╔══

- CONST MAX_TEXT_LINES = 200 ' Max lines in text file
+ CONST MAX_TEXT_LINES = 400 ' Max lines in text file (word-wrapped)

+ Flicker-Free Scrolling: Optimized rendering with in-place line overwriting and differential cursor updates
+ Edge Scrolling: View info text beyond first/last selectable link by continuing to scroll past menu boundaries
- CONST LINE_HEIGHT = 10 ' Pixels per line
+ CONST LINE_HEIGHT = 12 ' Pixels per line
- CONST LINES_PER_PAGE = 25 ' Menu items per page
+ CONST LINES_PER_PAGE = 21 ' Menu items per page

╚══
╔══

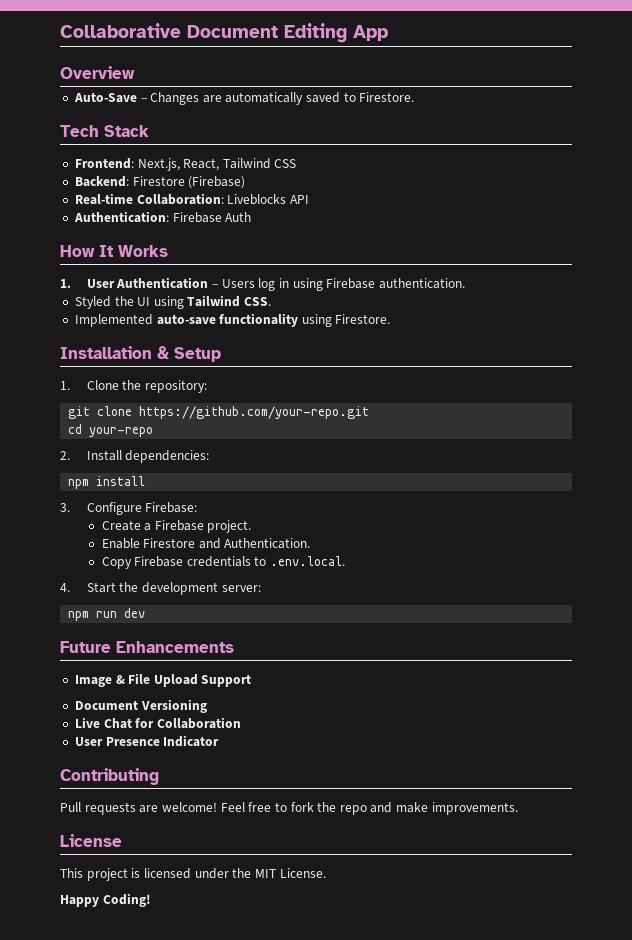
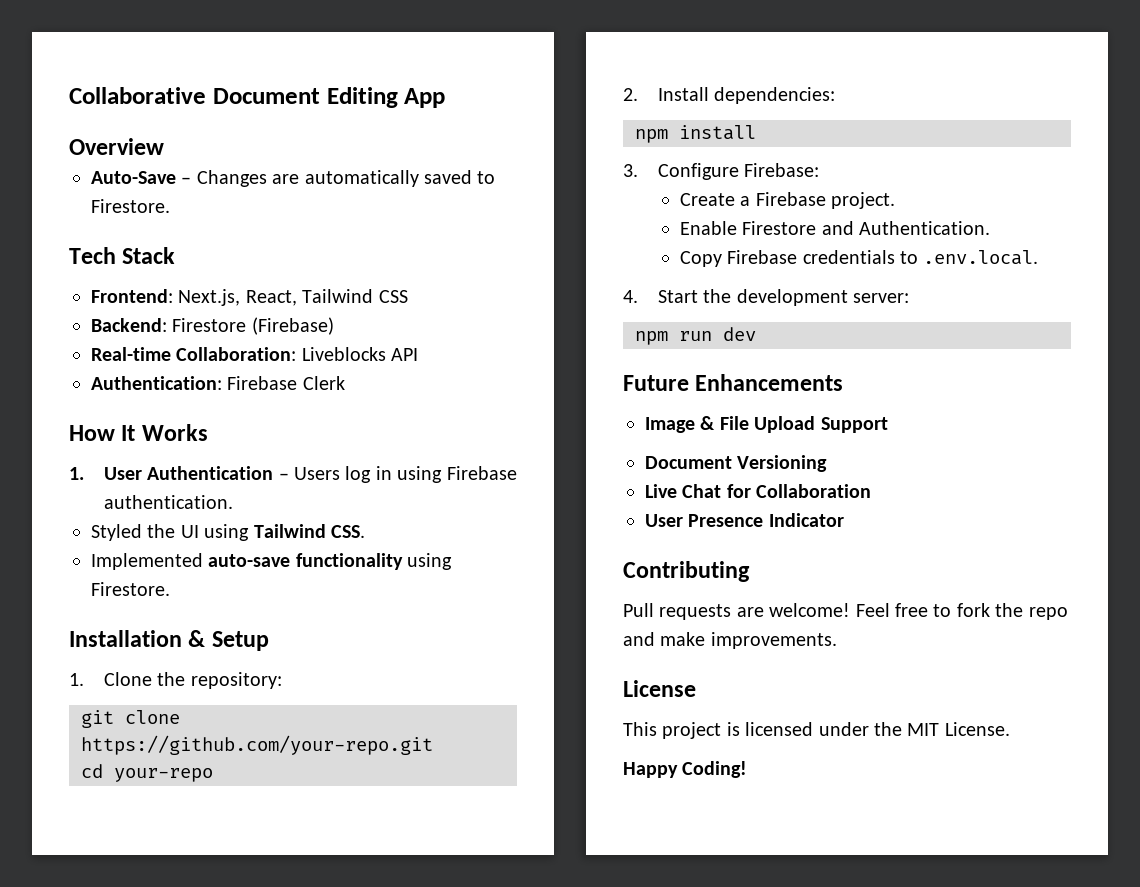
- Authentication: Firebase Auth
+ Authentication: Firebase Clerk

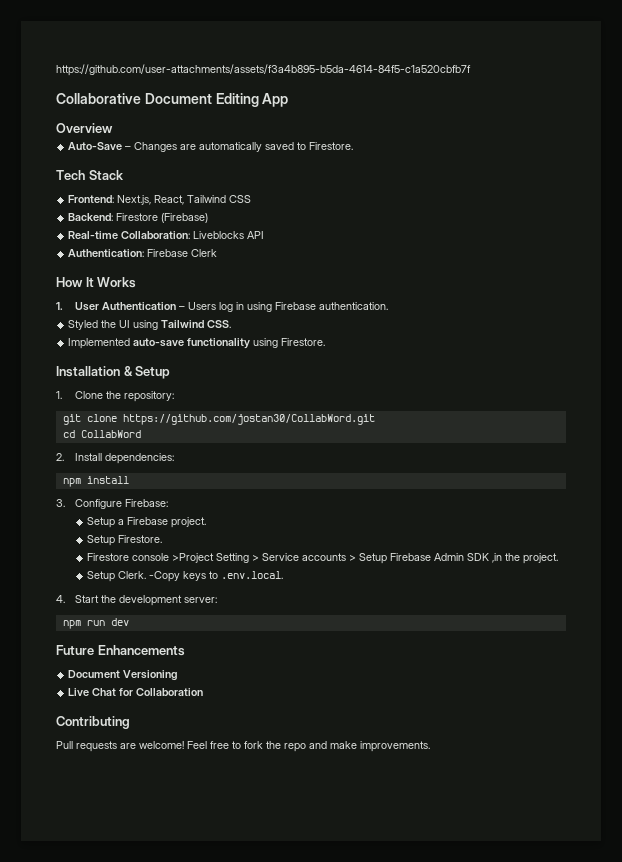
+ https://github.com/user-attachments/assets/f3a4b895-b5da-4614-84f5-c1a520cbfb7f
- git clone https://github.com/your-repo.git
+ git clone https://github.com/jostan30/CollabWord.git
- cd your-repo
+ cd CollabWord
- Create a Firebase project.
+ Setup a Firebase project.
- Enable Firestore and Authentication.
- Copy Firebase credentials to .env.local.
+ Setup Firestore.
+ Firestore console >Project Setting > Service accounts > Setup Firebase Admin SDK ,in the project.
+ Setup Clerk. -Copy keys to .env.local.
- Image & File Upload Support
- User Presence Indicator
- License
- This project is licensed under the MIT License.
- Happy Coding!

╚══

Assigned task:
From the data above, output exactly the lines between the one containing "past menu boundaries" and the one containing "21 ' Menu items per page", counting both of them.

Solution:
+ Edge Scrolling: View info text beyond first/last selectable link by continuing to scroll past menu boundaries
- CONST LINE_HEIGHT = 10 ' Pixels per line
+ CONST LINE_HEIGHT = 12 ' Pixels per line
- CONST LINES_PER_PAGE = 25 ' Menu items per page
+ CONST LINES_PER_PAGE = 21 ' Menu items per page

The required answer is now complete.